GLD – SPDR Gold - Buying back the GLD that we sold higher earlier in June on 6/30. In an equity market that is losing its bullish momentum, we expect the masses to rotate back to Gold. We also think the glittery metal will benefit in the intermediate term as inflation concerns accelerate into Q4.
XLF – SPDR Financials – Gotta love the backward looking guys at AXP. Freakout and fire people at bottoms, then talk up the market at bottoms. Shorting hope.
XLI – SPDR Industrials – We don’t want to be long financial leverage, which is baked into Industrials.
EWI – iShares Italy – Italian Prime Minister Silvio Berlusconi has made headlines for his private escapades, and not for his leadership in turning around the struggling economy. Like its European peers, Italian unemployment is on the rise and despite improved confidence indices, industrial production is depressed and there are faint signs, at best, that the consumer is spending. From a quantitative set-up, the Italian ETF holds a substantial amount of Financials (43.10%), leverage we don’t want to be long of.

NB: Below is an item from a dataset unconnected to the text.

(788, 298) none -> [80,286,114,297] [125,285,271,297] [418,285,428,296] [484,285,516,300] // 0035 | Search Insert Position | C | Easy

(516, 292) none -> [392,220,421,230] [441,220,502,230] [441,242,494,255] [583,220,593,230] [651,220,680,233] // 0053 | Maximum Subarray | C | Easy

DIA – Diamonds Trust- We shorted the financial geared Dow on 7/10 and 8/3, which is finally overbought.
EWJ – iShares Japan –We’re short the Japanese equity market via EWJ on 5/20. We view Japan as something of a Ponzi Economy -with a population maintaining very high savings rate whose nest eggs allow the government to borrow at ultra low interest levels in order to execute stimulus programs designed to encourage people to save less. This cycle of internal public debt accumulation (now hovering at close to 200% of GDP) is anchored to a vicious demographic curve that leaves the Japanese economy in the long-term position of a man treading water with a bowling ball in his hands.

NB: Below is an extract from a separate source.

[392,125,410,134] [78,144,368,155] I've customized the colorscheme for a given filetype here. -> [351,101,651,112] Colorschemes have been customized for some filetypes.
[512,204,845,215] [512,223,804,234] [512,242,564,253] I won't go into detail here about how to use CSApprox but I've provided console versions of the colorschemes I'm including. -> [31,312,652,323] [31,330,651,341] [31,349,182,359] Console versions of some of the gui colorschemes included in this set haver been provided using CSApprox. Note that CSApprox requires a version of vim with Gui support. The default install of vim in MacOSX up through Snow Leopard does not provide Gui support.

XLY – SPDR Consumer Discretionary – As Reflation morphs into inflation, the US Consumer Discretionary rally will run out of its short squeeze steam. We shorted XLY on 7/9, 7/22, and 8/3.
SHY – iShares 1-3 Year Treasury Bonds – If you pull up a three year chart of 2-Year Treasuries you'll see the massive macro Trend of interest rates starting to move in the opposite direction. We call this chart the "Queen Mary" and its new-found positive slope means that America's cost of capital will start to go up, implying that access to capital will tighten. Yields are going to continue to make higher-highs and higher lows until consensus gets realistic.